Published:Tuesday | January 12, 2016 | 12:00 AMDaraine Luton
Job seekers lined up at the Ministry of Labour and Social Security on East Street in Kingston.

South West St Catherine Member of Parliament (MP) Everald Warmington is urging the Government to immediately establish a special programme geared specifically at providing employment and support for the thousands of students leaving educational institutions annually, many of whom he said have become beggars.

"You find that many of these young persons on the street corners are educated young people. They are begging, asking for assistance here and there, cannot find not even food," Warmington said as he opened debate on a private member's motion he brought to the House of Representatives.

Warmington said there are thousands of young persons graduating annually from educational institutions, many of whom are leaving tertiary institutions owing large sums of money to the Students' Loan Bureau.

"We can't afford to be educating these young persons constantly without any provisions made for them," the opposition MP said.

He said many of the victims of unemployment were persons trained as teachers.

"I am sure that all of us are exposed to these kinds of situations in our constituencies," Warmington said as he made the case for state intervention.

"Daily, I have young people coming to me asking for jobs, asking for handouts."

He said Jamaicans are proud people who want their chance to shine.

"All they want, after going through education, is a decent job after they have achieved such level of education."

Warmington said that, having spent huge sums educating their children, many parents are forced to care for them because they are unemployed.

"There are many cases where the parents are getting old and shaky and are looking forward to these young persons who are now educated to assist them, [but] the children are not able to assist the parents in any way at all," he added.

Prime Minister Portia Simpson Miller had pitched the Jamaica Employ and the Jamaica Emergency Employment Programme (JEEP) as initiatives that would help reduce the levels of unemployment in the country.

JEEP, which is geared at providing short-term employment to low-skilled Jamaicans, has so far delivered more than 57,000 jobs, the Government has said.

However, the Jamaica Employ programme has virtually been scrapped.

In 2013, Derrick Kellier, then labour minister, said 4,559 persons had registered with the Ministry of Labour under the Jamaica Employ programme.

Kellier said 400 persons had been referred to various companies within the private sector for consideration for employment and approximately 100 had landed interviews.

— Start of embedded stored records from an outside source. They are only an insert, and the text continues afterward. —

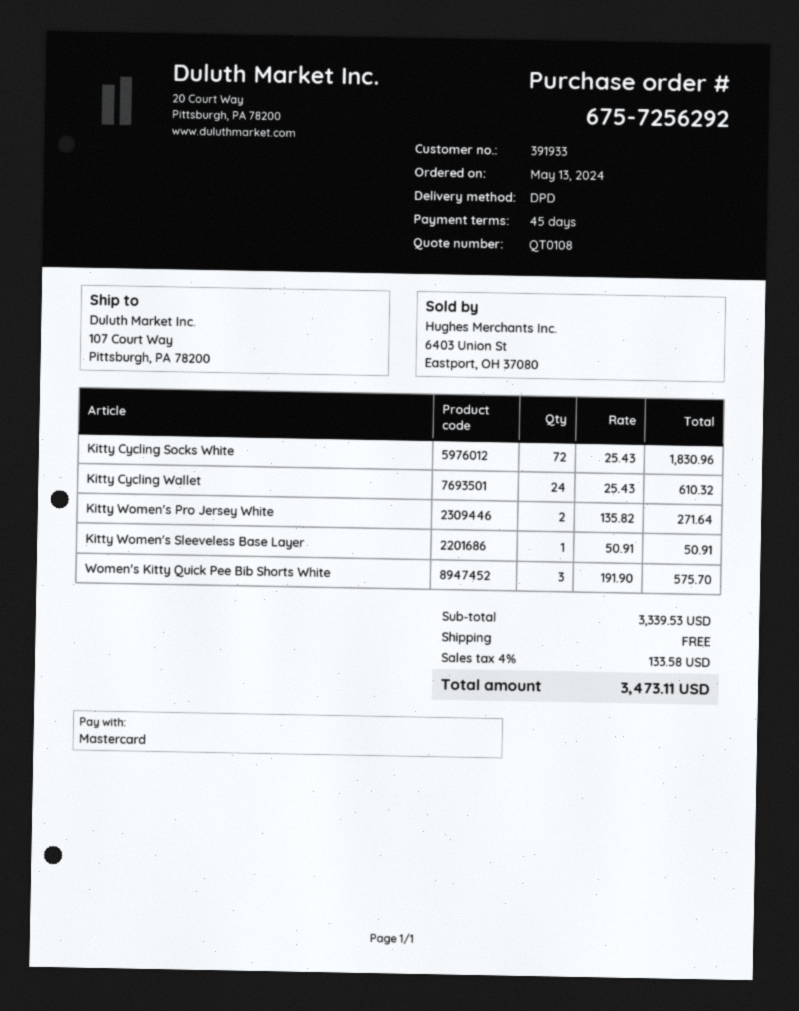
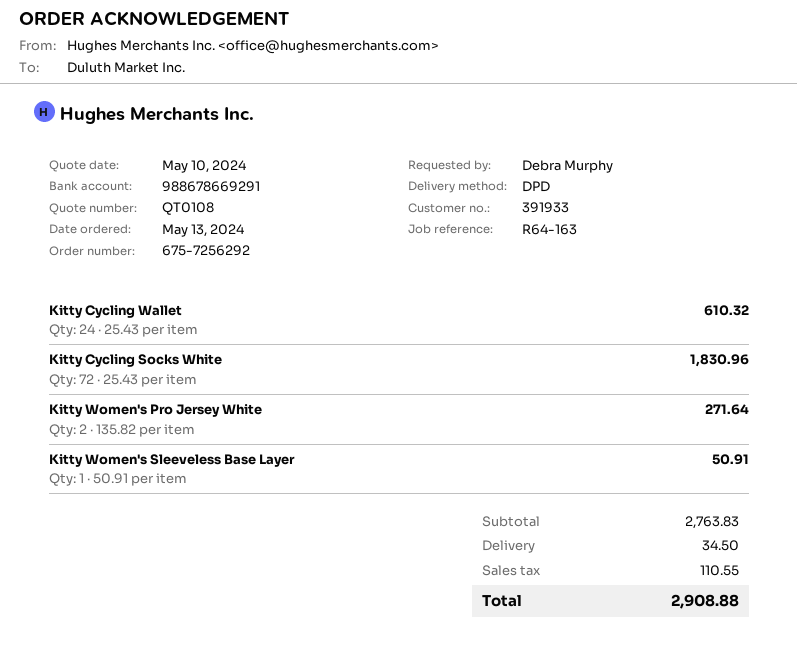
Women's Kitty Quick Pee Bib Shorts White: 3 x 191.90 = 575.70 -> none
subtotal: 3339.53 -> 2763.83
shipping: 0.00 -> 34.50
tax: 133.58 -> 110.55
total: 3473.11 -> 2908.88

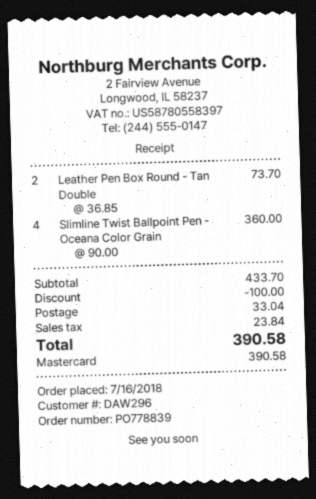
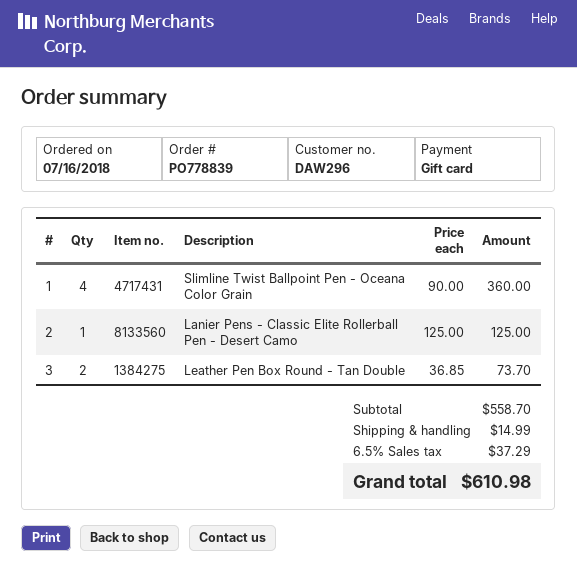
payment method: Mastercard -> gift card
Lanier Pens - Classic Elite Rollerball Pen - Desert Camo: none -> 1 x 125.00 = 125.00
subtotal: 433.70 -> 558.70
discount: 100.00 -> none
shipping: 33.04 -> 14.99
tax: 23.84 -> 37.29
total: 390.58 -> 610.98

Simpson Miller had said the Jamaica Employ initiative, which was launched last September, would advance national development.

"We could immediately reduce unemployment by 40,000 over the short term, and I am sure, as Jamaicans, we can," she said.

Under the programme, which is underpinned by a memorandum of understanding between the Government and the Jamaica Chamber of Commerce (JCC), businesses would seek to employ at least one additional qualified Jamaican within their organisation. Under the agreement, the labour ministry receives rÈsumÈs from Jamaicans and places them in a database. This is then accessed by the private sector, which matches skill sets with job openings.

The Statistical Institute of Jamaica has said that the rate of joblessness for young people aged 14-24 was measured at 33.2 per cent in April 2015, down from 33.6 per cent in April 2014. Overall, unemployment was at a five-year low of 13.2 per cent at April 2015, compared to 13.6 per cent in April 2014.